Jetzt ging es mit Schiebewind auf dem Radschnellweg topfeben zurück nach Bolzano. 25 km, die richtig ordentlich rollten. Konsequente Führungswechsel ließen virtuelle Tachonadel selten unter 40 km/h sinken.

Zurück in Bolzano musste rausgenommen werden, da der Feierabend-Radverkehr einsetzte. Eine ganz tolle Radweg-Infrastruktur, quer durch die Stadt, ließ uns schnell den Weg zurück ins Eisacktal finden. Wir waren von den vielen Kilometern und auch Höhenmetern alle ganz schön matt und so beschlossen wir kurzerhand am Wegesrand eine letzte Einkehr vor dem 13 km langen Anstieg zurück nach St. Ulrich einzulegen. Es gab Bio-Holunder- und Melissensaft. Herrlich erfrischend!

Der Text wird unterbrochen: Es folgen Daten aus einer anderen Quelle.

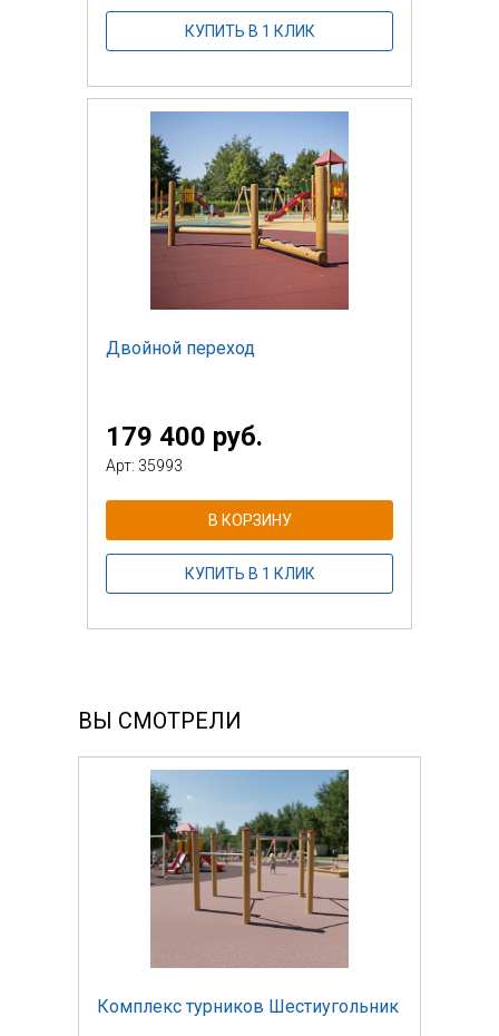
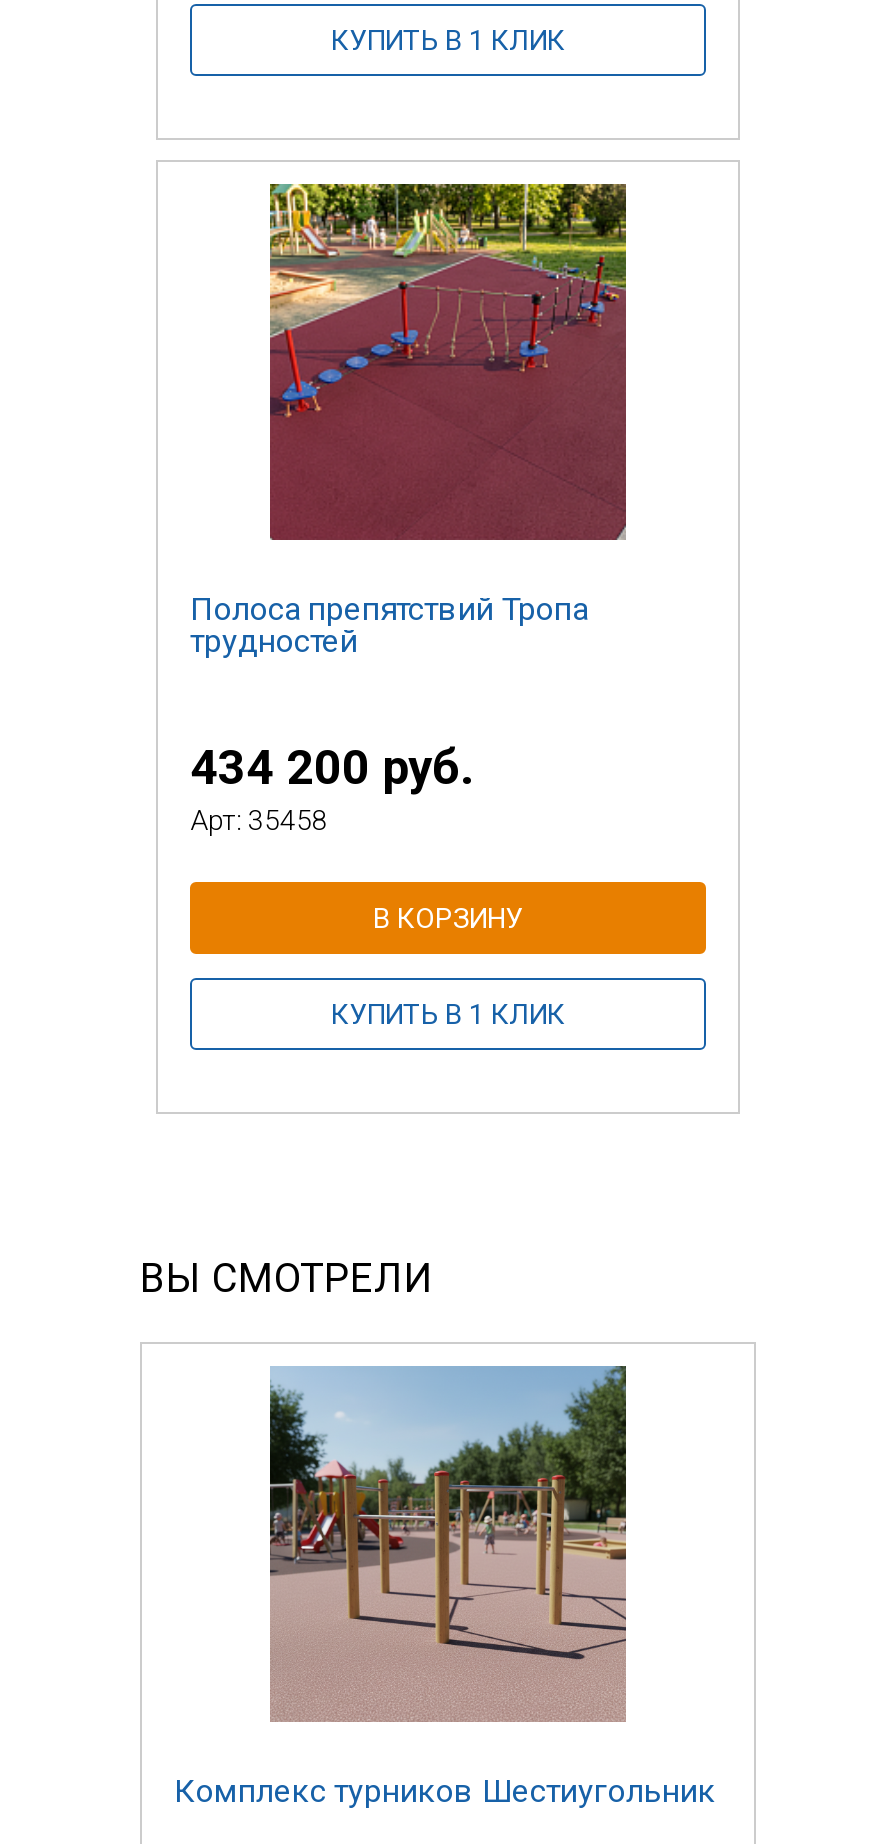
[106,110,350,358] [image] | Двойной переход -> [190,182,628,659] [image] | Полоса препятствий Тропа | трудностей
[106,421,263,474] 179 400 руб. | Арт: 35993 -> [190,739,472,835] 434 200 руб. | Арт: 35458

Kreisverkehr, 400 m langer Tunnel dann nur noch Eins für die nächsten 13 km: bergauf. Ich fühlte mich kraftlos und hatte Bammel, nie oben anzukommen. Schnell hatte ich dann aber zum Glück doch meinen Berg-Rhytmus gefunden und konnte mit 145er Puls recht locker nach oben kurbeln.

In unser Villa Vastlé gab es dann zur Belohnung alkoholfreies Weissbier und ein schöner langer Tag auf dem Rad geht zu Ende.